━━━ Given entries

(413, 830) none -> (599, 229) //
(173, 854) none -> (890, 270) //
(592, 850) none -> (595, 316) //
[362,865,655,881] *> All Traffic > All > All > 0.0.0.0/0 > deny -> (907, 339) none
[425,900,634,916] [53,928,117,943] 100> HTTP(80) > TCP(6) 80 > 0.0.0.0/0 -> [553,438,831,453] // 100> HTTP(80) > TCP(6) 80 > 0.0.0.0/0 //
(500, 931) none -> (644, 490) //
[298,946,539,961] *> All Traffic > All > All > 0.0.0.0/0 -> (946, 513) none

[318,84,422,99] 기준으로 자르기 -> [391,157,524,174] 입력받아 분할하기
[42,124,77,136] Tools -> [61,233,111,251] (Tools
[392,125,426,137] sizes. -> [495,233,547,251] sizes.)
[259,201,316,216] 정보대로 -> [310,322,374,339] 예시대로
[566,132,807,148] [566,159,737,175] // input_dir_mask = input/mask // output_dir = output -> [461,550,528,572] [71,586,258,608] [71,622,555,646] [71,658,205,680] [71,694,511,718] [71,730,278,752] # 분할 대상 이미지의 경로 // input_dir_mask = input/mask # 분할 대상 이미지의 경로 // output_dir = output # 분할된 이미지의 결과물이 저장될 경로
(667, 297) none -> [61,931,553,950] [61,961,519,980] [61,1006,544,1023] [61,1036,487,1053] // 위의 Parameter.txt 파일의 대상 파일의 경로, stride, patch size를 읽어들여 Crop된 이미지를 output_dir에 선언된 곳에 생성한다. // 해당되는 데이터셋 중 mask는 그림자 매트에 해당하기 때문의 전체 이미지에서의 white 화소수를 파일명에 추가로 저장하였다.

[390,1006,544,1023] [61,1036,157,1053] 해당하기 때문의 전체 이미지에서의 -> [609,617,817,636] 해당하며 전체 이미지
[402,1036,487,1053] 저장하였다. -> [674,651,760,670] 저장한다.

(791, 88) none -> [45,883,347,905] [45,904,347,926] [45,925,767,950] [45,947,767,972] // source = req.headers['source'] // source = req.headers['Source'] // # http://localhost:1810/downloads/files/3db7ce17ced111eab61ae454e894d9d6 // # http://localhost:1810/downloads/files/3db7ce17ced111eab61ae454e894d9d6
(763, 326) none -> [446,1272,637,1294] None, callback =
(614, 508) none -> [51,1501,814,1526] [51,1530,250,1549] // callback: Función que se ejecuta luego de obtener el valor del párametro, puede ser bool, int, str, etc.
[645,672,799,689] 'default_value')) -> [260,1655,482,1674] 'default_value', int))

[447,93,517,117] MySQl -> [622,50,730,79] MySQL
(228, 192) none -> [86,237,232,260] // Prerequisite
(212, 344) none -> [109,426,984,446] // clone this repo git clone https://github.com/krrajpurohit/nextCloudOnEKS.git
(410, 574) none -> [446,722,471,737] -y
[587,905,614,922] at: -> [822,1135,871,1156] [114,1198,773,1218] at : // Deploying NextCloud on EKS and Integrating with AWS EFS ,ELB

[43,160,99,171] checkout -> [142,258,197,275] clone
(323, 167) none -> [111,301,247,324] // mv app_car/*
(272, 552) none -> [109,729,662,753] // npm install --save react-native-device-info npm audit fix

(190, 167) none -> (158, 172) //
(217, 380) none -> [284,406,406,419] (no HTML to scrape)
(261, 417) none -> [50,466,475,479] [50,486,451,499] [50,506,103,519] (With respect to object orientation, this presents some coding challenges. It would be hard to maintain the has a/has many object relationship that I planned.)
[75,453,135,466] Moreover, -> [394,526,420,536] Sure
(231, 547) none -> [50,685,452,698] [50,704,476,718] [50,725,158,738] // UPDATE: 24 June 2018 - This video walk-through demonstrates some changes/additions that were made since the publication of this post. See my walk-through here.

━━━━━━

What the exercise asks>
Each line in the records above that contains the word "해당하기" must be copied.

Written response>
(667, 297) none -> [61,931,553,950] [61,961,519,980] [61,1006,544,1023] [61,1036,487,1053] // 위의 Parameter.txt 파일의 대상 파일의 경로, stride, patch size를 읽어들여 Crop된 이미지를 output_dir에 선언된 곳에 생성한다. // 해당되는 데이터셋 중 mask는 그림자 매트에 해당하기 때문의 전체 이미지에서의 white 화소수를 파일명에 추가로 저장하였다.
[390,1006,544,1023] [61,1036,157,1053] 해당하기 때문의 전체 이미지에서의 -> [609,617,817,636] 해당하며 전체 이미지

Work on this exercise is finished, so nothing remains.